南シナ海では岩礁の領有権を巡って、フィリピンやベトナムが激しく中国と対立している。南沙諸島では中国が実行支配する
ガベン礁、クアテロン礁、ジョンソン南礁など7つの岩礁のうち、6つの礁を島に拡張する「人工島化」が進行中である。
この埋立に必要な土砂や建設資材の運搬支援はすべて海上民兵によって実施されている。
中国は基本的には軍事力で勝る米国とことを起こしたくない。経済もグローバル経済に依存しているので、国際社会から
制裁を受けるようなことは避けねばならぬ。領有権に係る摩擦は小競り合い程度に収めつつ、目立たぬよう、時間をかけて
既成事実を積み重ね、最終的には領有権を奪取する。この主役が「海上民兵」なのである。
アジア太平洋安全保障センターのモハン・マリック博士は、こういう中国の行動を「POSOW: Paramilitary Operations Short of War」
と名づけている。戦争には至らない準軍事作戦であり、米国の決定的な介入を避けながら、サラミ・スライス的に逐次成果を上げるというものだ。
サラミは、薄くスライスして、目立たぬよう少しずつ掠めていけば、そのうち、まるごと1本ものにできる。
この中国の「サラミ・スライス戦略」は今に始まったわけではない。陸ではとっくの昔から始まっている。
中印国境にあるアクサイチン高原をインドから奪取したのが典型例である。
アクサイチン高原はインドのカシミール地方にあり、スイスとほぼ同じ面積である。1954年から62年にかけ、中国人を牧草地に
逐次入植させ、中国人勢力が強くなるとインド人牧場主を追い出していった。8年間にわたり、これを繰り返していくうちに、
アクサイチン高原は中国人入植者だけになった。インドはスイスと同面積の領土を中国にもぎ取られてしまったわけだ。
URLリンク(jbpress.ismedia.jp)
今後、尖閣諸島にも漁民を装った「海上民兵」が登場してくることは十分予想される。漁民に偽装した武装民兵が
尖閣諸島に上陸した場合、果たして日本はこれを守ることができるのか。
仮に数十人の漁民を偽装した武装民兵が尖閣に上陸したとしよう。「漁民の不法上陸」として扱われ、海保と沖縄県警が
対応することになるだろう。だが、日本の実効支配を崩す目的の武装民兵を逮捕、拘束することはまず不可能である。
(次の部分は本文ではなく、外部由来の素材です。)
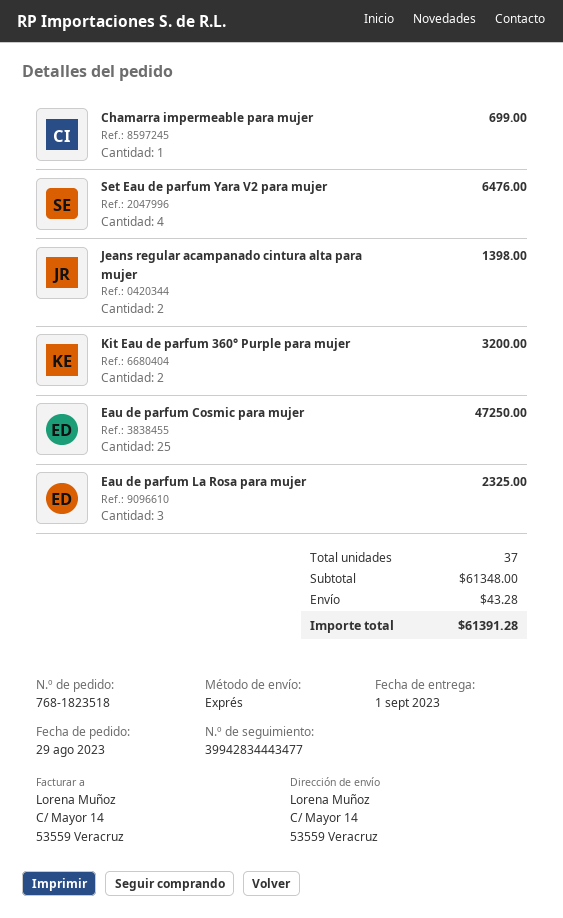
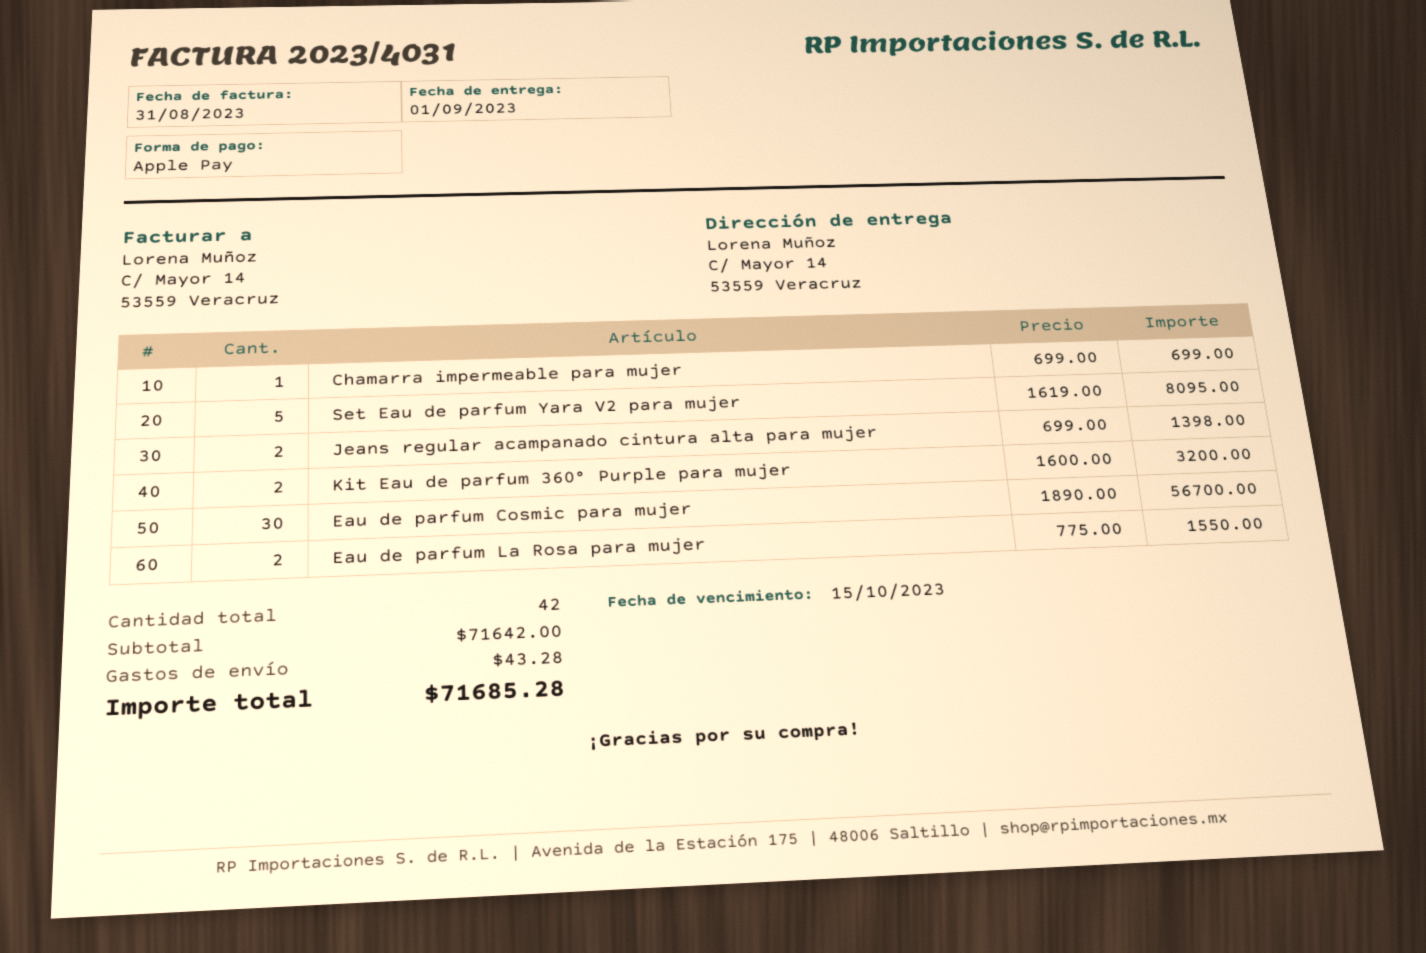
Set Eau de parfum Yara V2 para mujer: 4 for 6476.00 -> 5 for 8095.00
Eau de parfum Cosmic para mujer: 25 for 47250.00 -> 30 for 56700.00
Eau de parfum La Rosa para mujer: 3 for 2325.00 -> 2 for 1550.00
total quantity: 37 -> 42
subtotal: 61348.00 -> 71642.00
total: 61391.28 -> 71685.28

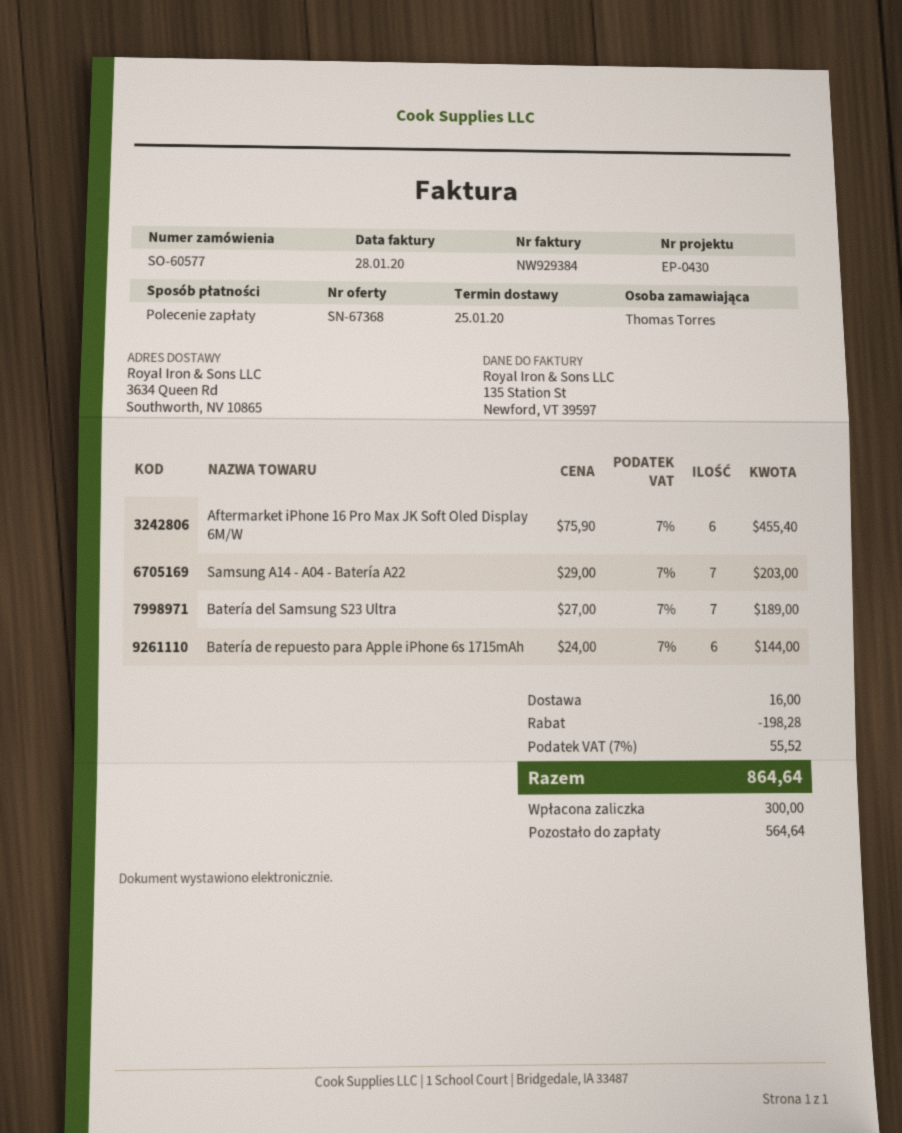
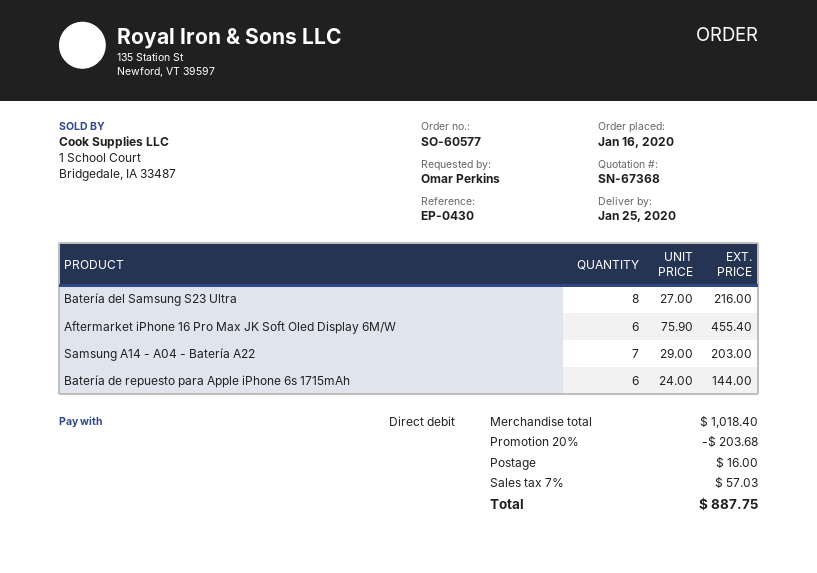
ordered by: Thomas Torres -> Omar Perkins
Batería del Samsung S23 Ultra: 7 x 27.00 = 189.00 -> 8 x 27.00 = 216.00
discount: 198.28 -> 203.68
tax: 7% = 55.52 -> 7% = 57.03
total: 864.64 -> 887.75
拳銃と盾だけの沖縄県警機動隊は多数の犠牲者を出し、撤退を余儀なくされる。法執行が困難となった瞬間、実効支配は消滅する。
■海上民兵を取り締まれない日本の法律
他国では、その時点で警察事態から防衛事態へと自動的に切り替わる。つまり「犯罪」から「侵略」事態へと対応が変わるわけだ。
だが、日本の場合、「計画的、組織的な武力攻撃事態」と認定されない限り、防衛事態としての対応はとることはできない。
「犯罪」でもない「侵略」でもないグレーゾーンが存在するわけだ。警察、海保が対応できず、さりとて自衛隊が自衛行動をとることもできない。
バラク・オバマ米国大統領は4月の訪日時、尖閣諸島は安保条約5条の適用対象であると述べた。第3海兵遠征軍司令官
ジョン・ウィスラー中将は「尖閣は侵攻されても容易に奪還できる」と述べた。この発言に日本は安堵したようだが、大きな誤解がある。
安保条約5条が適用され、米軍の出動が可能になるのは「日本国の施政の下にある領域における、いずれか一方に対する武力攻撃が、
自国の平和及び安全を危うくするものであること」を認めることが大前提である。当事者である日本が「武力攻撃事態」を認定
しないものを、米国が勝手にそれを認めて安保条約5条が発動されることはあり得ないのだ。
武装民兵による尖閣占領のようなグレーゾーン事態に対しては、現状では日米同盟は機能しないことを我々は覚悟してお
かねばならない。これが中国が狙うターゲットとなる。